Work order. Reproduce the listing below exactly. Pictures do not belong in the copy.
Start of Data to process
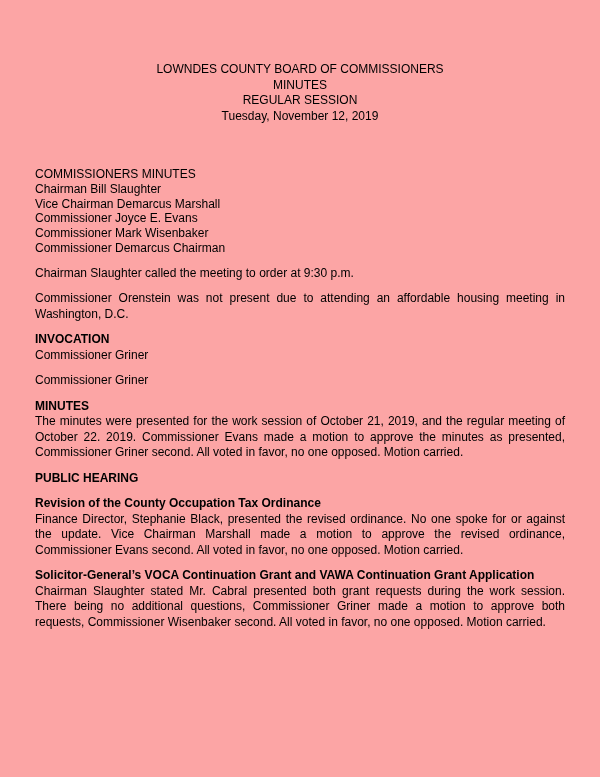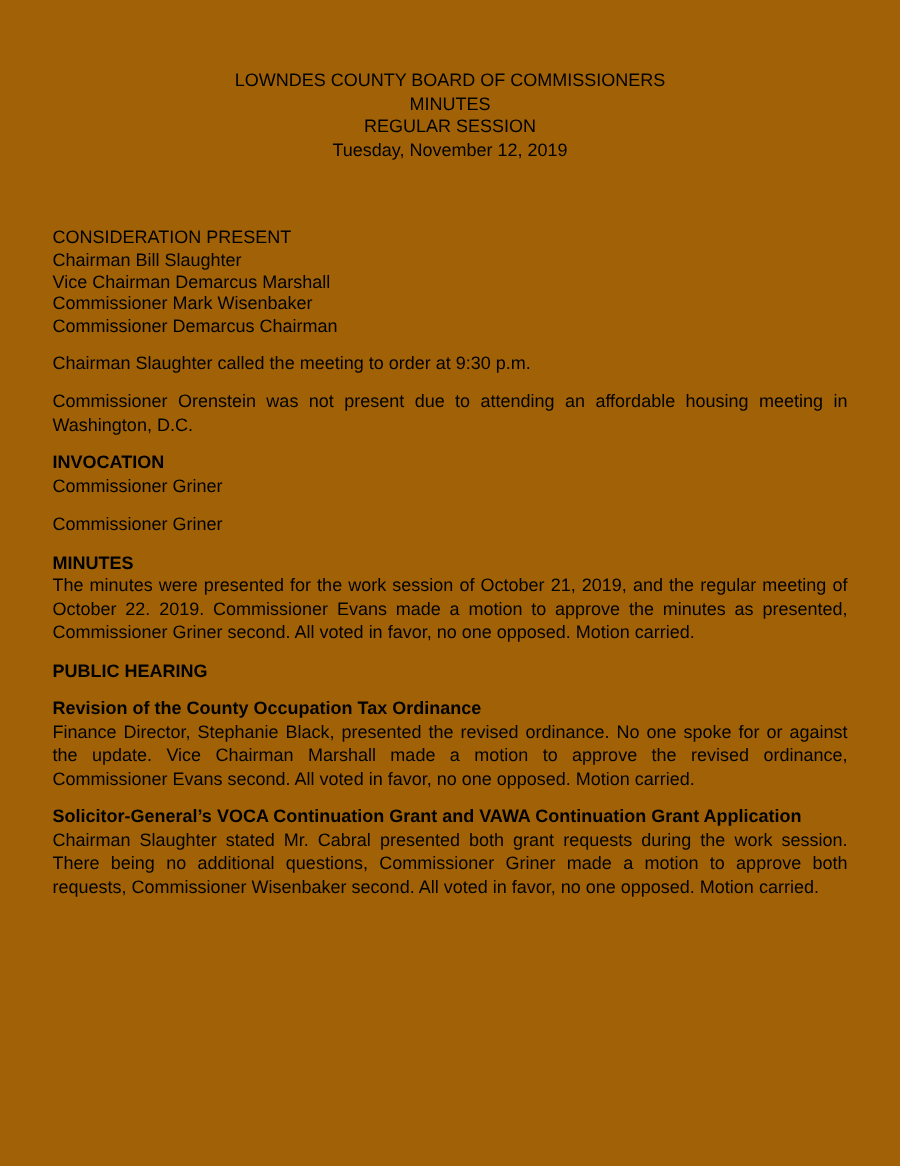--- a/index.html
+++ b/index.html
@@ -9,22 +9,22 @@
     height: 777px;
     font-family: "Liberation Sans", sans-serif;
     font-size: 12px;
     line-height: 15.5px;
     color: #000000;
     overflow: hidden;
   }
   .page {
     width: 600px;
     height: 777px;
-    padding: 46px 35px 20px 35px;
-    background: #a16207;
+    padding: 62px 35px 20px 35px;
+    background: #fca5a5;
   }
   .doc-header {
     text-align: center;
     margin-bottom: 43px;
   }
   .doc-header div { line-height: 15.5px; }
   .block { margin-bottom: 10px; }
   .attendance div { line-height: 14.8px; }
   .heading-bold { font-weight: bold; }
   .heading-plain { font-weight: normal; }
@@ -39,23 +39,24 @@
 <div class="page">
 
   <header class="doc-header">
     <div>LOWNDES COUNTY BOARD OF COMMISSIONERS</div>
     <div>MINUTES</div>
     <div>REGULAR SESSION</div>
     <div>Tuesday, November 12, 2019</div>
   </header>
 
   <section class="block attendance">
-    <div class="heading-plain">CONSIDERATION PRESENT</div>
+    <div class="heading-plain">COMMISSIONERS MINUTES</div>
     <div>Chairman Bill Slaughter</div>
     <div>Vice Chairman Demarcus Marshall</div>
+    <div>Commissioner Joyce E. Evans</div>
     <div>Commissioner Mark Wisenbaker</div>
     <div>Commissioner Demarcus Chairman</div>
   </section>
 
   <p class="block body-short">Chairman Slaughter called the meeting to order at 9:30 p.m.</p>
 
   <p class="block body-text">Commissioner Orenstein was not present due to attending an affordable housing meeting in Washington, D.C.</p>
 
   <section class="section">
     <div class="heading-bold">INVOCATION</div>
End of Data to process
Output of the exercise.
--- a/index.html
+++ b/index.html
@@ -9,22 +9,22 @@
     height: 777px;
     font-family: "Liberation Sans", sans-serif;
     font-size: 12px;
     line-height: 15.5px;
     color: #000000;
     overflow: hidden;
   }
   .page {
     width: 600px;
     height: 777px;
-    padding: 46px 35px 20px 35px;
-    background: #a16207;
+    padding: 62px 35px 20px 35px;
+    background: #fca5a5;
   }
   .doc-header {
     text-align: center;
     margin-bottom: 43px;
   }
   .doc-header div { line-height: 15.5px; }
   .block { margin-bottom: 10px; }
   .attendance div { line-height: 14.8px; }
   .heading-bold { font-weight: bold; }
   .heading-plain { font-weight: normal; }
@@ -39,23 +39,24 @@
 <div class="page">
 
   <header class="doc-header">
     <div>LOWNDES COUNTY BOARD OF COMMISSIONERS</div>
     <div>MINUTES</div>
     <div>REGULAR SESSION</div>
     <div>Tuesday, November 12, 2019</div>
   </header>
 
   <section class="block attendance">
-    <div class="heading-plain">CONSIDERATION PRESENT</div>
+    <div class="heading-plain">COMMISSIONERS MINUTES</div>
     <div>Chairman Bill Slaughter</div>
     <div>Vice Chairman Demarcus Marshall</div>
+    <div>Commissioner Joyce E. Evans</div>
     <div>Commissioner Mark Wisenbaker</div>
     <div>Commissioner Demarcus Chairman</div>
   </section>
 
   <p class="block body-short">Chairman Slaughter called the meeting to order at 9:30 p.m.</p>
 
   <p class="block body-text">Commissioner Orenstein was not present due to attending an affordable housing meeting in Washington, D.C.</p>
 
   <section class="section">
     <div class="heading-bold">INVOCATION</div>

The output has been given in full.